• **AVAILABLE DATA**:
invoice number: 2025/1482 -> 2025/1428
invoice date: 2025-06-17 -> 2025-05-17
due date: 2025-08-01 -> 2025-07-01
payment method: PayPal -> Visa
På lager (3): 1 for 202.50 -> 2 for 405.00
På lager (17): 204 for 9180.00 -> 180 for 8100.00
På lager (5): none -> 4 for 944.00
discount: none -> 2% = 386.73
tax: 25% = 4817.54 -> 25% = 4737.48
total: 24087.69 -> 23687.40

• **EXERCISE DETAILS**: The entire listing above should be returned exactly as written.

• **OUTPUT FOR THIS TASK**:
invoice number: 2025/1482 -> 2025/1428
invoice date: 2025-06-17 -> 2025-05-17
due date: 2025-08-01 -> 2025-07-01
payment method: PayPal -> Visa
På lager (3): 1 for 202.50 -> 2 for 405.00
På lager (17): 204 for 9180.00 -> 180 for 8100.00
På lager (5): none -> 4 for 944.00
discount: none -> 2% = 386.73
tax: 25% = 4817.54 -> 25% = 4737.48
total: 24087.69 -> 23687.40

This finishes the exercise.